How does MongoDB handle memory management?

MongoDB relies on the underlying operating system for memory management. It uses memory mapped file systems, allowing the operating system's virtual memory subsystem to manage the details of data in memory as well as data on disk. This approach allows MongoDB to efficiently process large datasets, but it also means that MongoDB's memory usage may be affected by other processes running on the same system.

How to optimize the memory usage of MongoDB?

There are several strategies to optimize the memory usage of MongoDB. One way is to make sure your working set is suitable for memory. Working sets are frequently accessed parts of data. If your working set is suitable for memory, MongoDB can avoid costly disk I/O operations. Another approach is to use indexes efficiently. Indexes can significantly improve query performance, but they can also consume memory. Therefore, it is important to create indexes wisely and monitor their impact on memory usage.

How does MongoDB handle disk I/O operations?

MongoDB uses write-pre-logs to ensure data integrity. They are first written to the log before any changes are made to the data file. This allows MongoDB to recover from a crash or power failure. However, logging can also increase disk I/O operations, which can affect performance. Therefore, it is important to monitor disk I/O utilization and take measures to optimize it if necessary.

How to optimize disk I/O operations of MongoDB?

There are several strategies to optimize disk I/O operations of MongoDB. One way is to use an SSD, which can handle more IOPS than traditional hard drives. Another approach is to use a RAID configuration optimized for write operations. Additionally, you can adjust MongoDB's logging settings to reduce the impact on disk I/O. However, this should be done with caution, as it can affect data integrity.

How does memory and disk performance affect the overall performance of MongoDB database?

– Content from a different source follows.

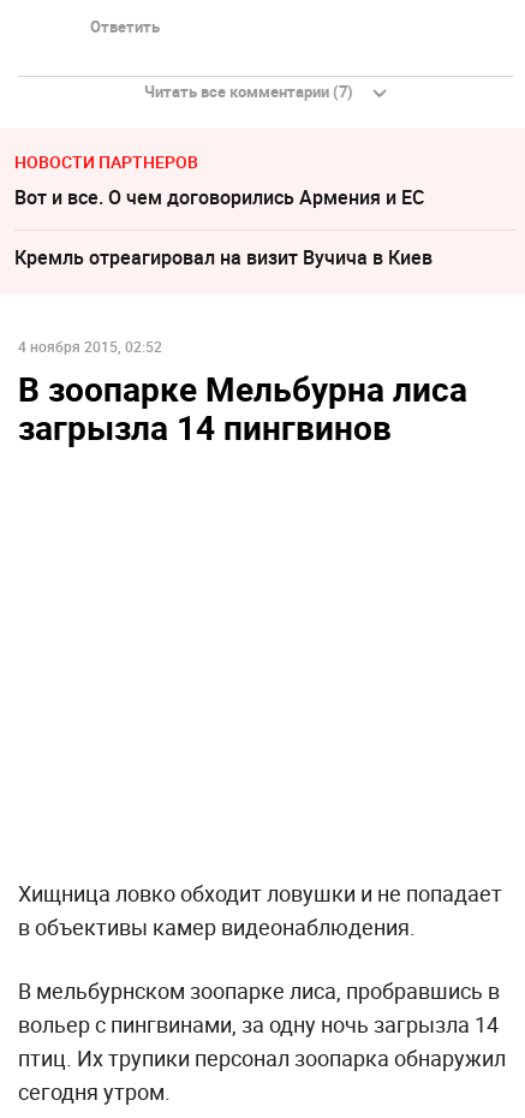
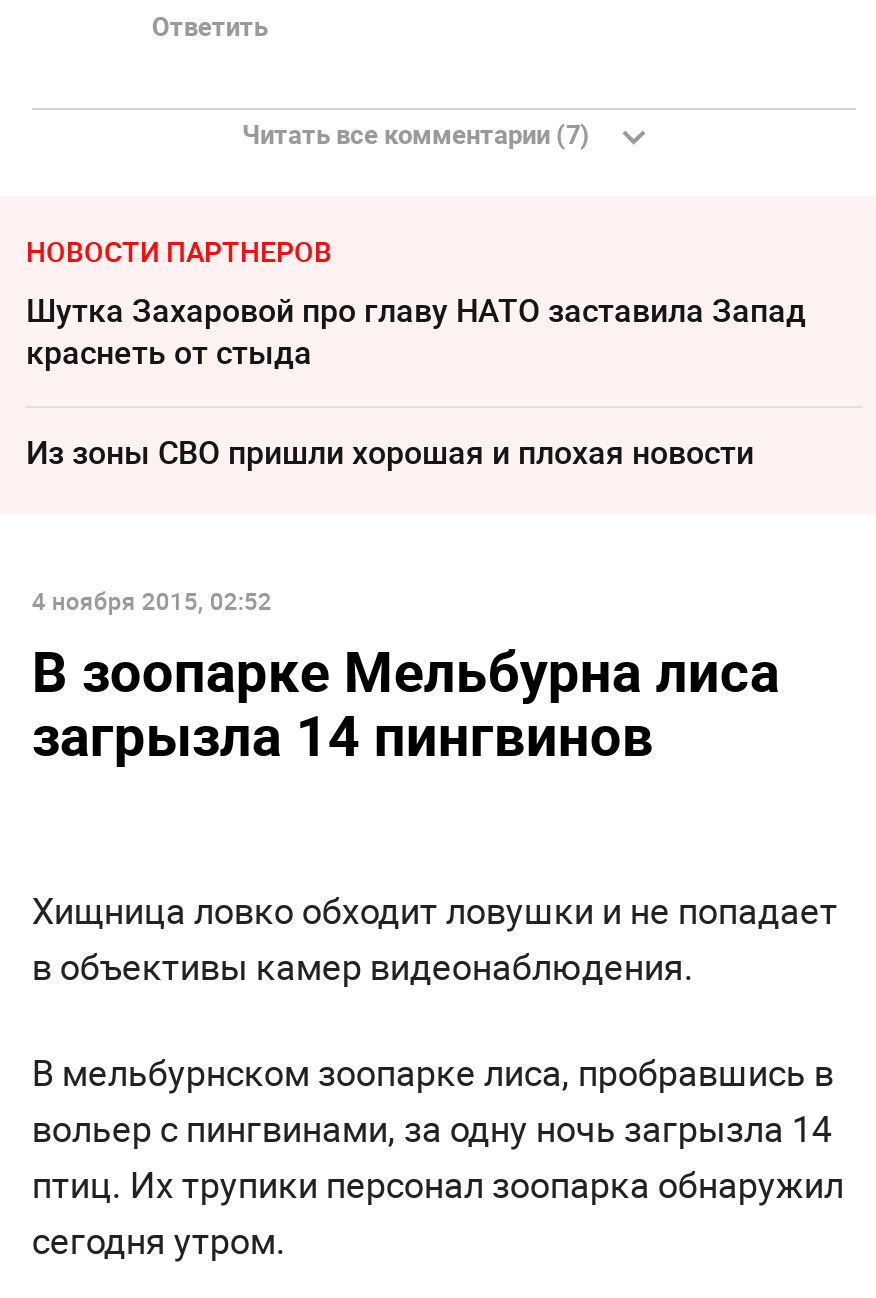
[14,184,424,211] Вот и все. О чем договорились Армения и ЕС -> [26,289,806,375] Шутка Захаровой про главу НАТО заставила Запад | краснеть от стыда
[14,244,432,271] Кремль отреагировал на визит Вучича в Киев -> [26,431,754,475] Из зоны СВО пришли хорошая и плохая новости
moved [18,337,467,450] -> [32,584,780,772]: 4 ноября 2015, 02:52 | В зоопарке Мельбурна лиса | загрызла 14 пингвинов

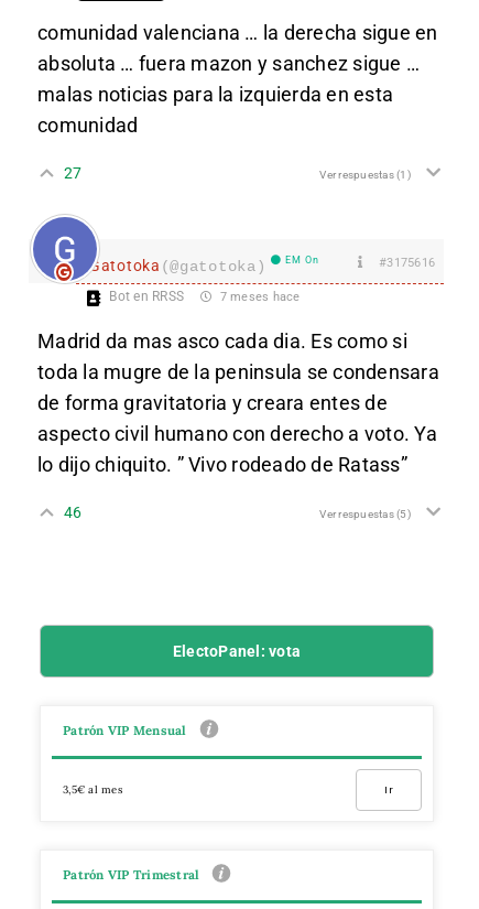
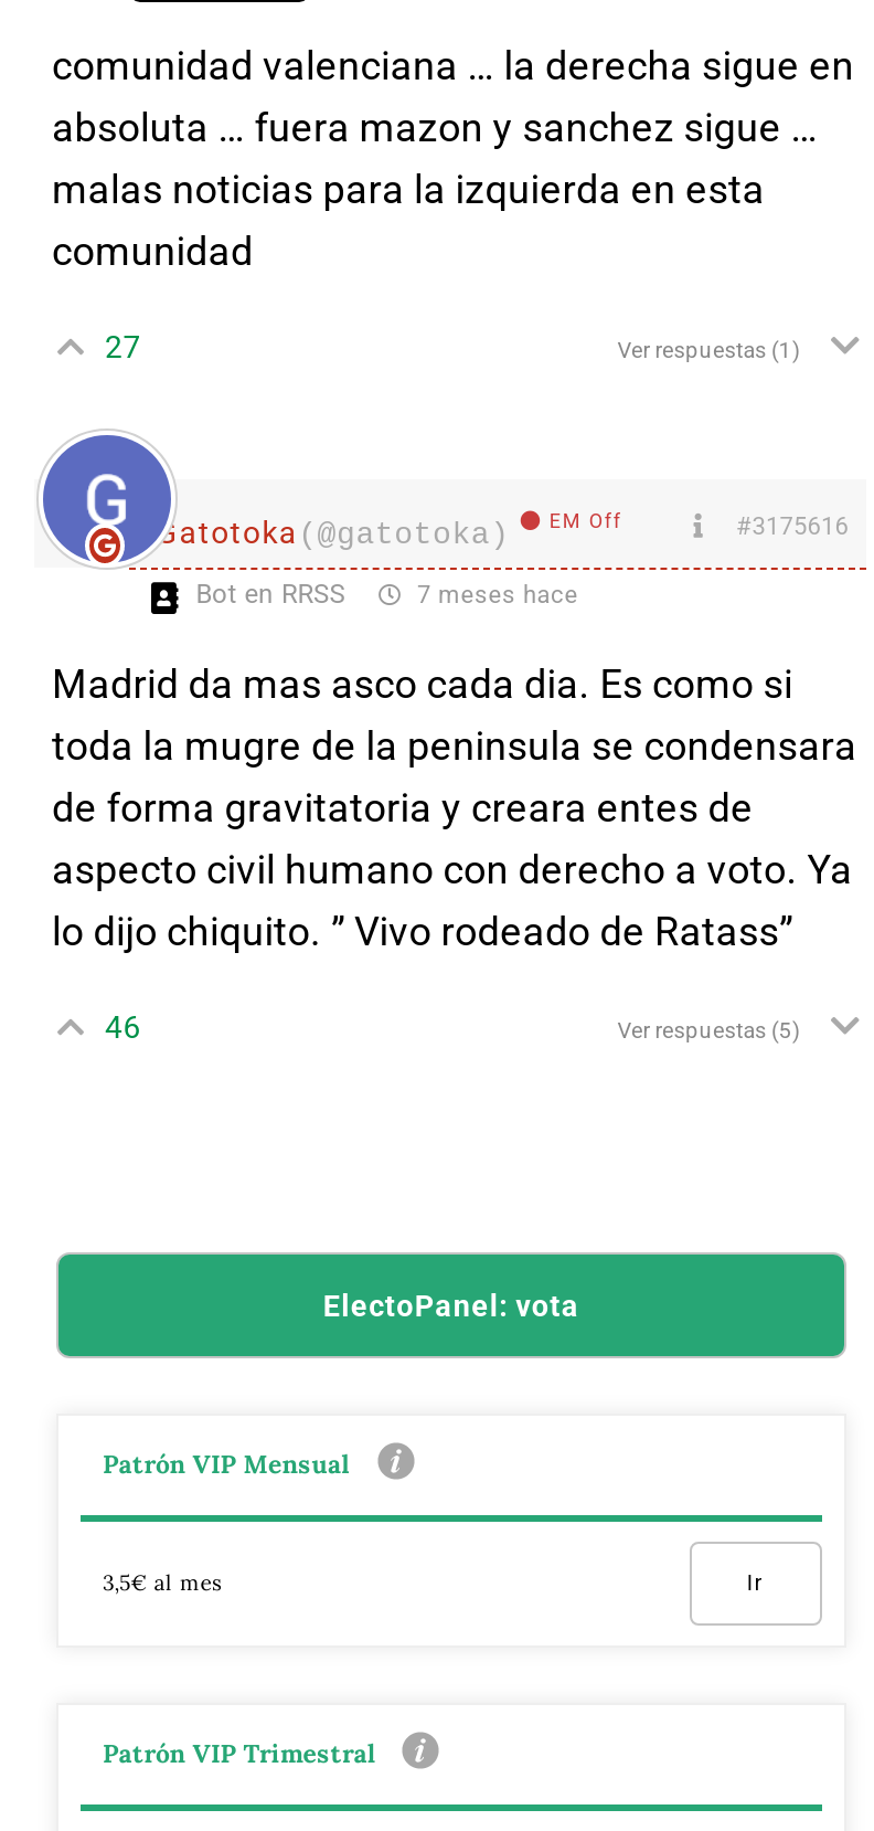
[286,254,320,265] EM On -> [549,509,622,531] EM Off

Memory and disk performance are key factors in the overall performance of MongoDB databases. If your working set is suitable for memory, MongoDB can avoid costly disk I/O operations, which can significantly improve performance. Likewise, effective disk I/O operations can improve the performance of write operations and ensure data integrity. Therefore, it is important to monitor and optimize memory and disk performance to ensure the best performance of MongoDB databases.